O uso do 13.º salário

Estimativas do Departamento Intersindical de Estatísticas e Estudos Socioeconômicos (Dieese) revelam que o pagamento do 13º salário a quase 70 milhões de trabalhadores, aposentados e pensionistas da Previdência Social, deverá injetar cerca de R$ 78 bilhões no sistema econômico brasileiro até o final de 2008, já descontadas as antecipações feitas pelas empresas ao longo do ano.

Trata-se de montante recorde, resultado do pronunciado aquecimento do mercado interno do país no período compreendido entre o final de 2005 e o primeiro semestre de 2008, imputado à conjugação entre a reprodução do dinamismo exportador sobre a demanda doméstica, os impactos da estabilidade inflacionária, a redução dos juros e ampliação dos prazos dos financiamentos do consumo de bens duráveis, e a ampliação da abrangência dos programas oficiais de transferência de renda.

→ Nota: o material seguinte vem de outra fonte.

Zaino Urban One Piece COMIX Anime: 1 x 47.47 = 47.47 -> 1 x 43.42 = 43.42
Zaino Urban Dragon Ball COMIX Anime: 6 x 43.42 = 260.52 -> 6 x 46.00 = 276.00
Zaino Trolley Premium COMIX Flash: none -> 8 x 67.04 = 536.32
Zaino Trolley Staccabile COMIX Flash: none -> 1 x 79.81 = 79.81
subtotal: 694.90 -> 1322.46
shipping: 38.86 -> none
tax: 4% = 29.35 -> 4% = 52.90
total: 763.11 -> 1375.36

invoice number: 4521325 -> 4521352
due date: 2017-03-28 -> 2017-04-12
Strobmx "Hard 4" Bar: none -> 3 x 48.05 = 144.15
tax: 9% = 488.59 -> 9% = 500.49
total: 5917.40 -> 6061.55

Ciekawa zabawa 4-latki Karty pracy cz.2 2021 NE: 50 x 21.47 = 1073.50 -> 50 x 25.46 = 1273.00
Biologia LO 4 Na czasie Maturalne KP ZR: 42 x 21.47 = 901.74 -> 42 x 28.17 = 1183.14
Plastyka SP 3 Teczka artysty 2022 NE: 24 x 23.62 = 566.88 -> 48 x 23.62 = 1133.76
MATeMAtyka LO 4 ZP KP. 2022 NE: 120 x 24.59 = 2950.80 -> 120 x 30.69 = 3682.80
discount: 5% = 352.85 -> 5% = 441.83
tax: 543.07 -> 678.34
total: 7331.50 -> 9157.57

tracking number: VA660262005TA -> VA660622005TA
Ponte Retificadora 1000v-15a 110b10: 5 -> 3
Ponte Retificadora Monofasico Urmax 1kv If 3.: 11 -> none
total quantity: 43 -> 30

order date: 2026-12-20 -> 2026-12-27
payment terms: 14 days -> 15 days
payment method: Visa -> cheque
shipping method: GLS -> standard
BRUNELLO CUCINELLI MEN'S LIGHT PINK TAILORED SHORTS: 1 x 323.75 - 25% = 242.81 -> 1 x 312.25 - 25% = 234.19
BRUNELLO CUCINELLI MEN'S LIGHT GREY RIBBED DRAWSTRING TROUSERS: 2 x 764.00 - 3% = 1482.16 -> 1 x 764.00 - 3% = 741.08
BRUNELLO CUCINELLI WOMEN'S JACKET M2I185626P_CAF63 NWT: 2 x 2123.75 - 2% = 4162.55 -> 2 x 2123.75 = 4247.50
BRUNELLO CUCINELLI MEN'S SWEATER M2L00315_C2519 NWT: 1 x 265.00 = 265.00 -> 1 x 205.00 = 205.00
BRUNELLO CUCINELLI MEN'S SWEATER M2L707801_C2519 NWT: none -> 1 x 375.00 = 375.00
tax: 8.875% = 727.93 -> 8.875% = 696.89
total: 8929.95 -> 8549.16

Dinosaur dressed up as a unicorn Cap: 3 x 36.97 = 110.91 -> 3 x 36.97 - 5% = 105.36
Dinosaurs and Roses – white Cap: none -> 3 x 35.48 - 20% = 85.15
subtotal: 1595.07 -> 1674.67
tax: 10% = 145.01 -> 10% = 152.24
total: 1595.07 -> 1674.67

Esse quadro virtuoso se espraiou sobre o mercado de trabalho, particularmente na massa de salários, por meio da combinação entre a impulsão dos patamares de emprego e dos rendimentos reais. Conforme levantamentos do Ministério do Trabalho e Emprego (MTE), o contingente de empregos com carteira assinada atingiu os maiores níveis desde 1985, devendo superar 40 milhões no final do exercício de 2008, contra 37,6 milhões em 2007, tendo sido geradas mais de 2 milhões de vagas entre os meses de janeiro e setembro.

Em paralelo, a situação positiva foi influenciada diretamente pela continuidade da política oficial de recomposição do poder de compra do salário mínimo, iniciada há quase uma década e meia e ladeando a gestão do Plano Real, e da obtenção de reajustes reais (acima da inflação passada), por parte da esmagadora maioria das categorias profissionais, por ocasião dos dissídios e acordos coletivos.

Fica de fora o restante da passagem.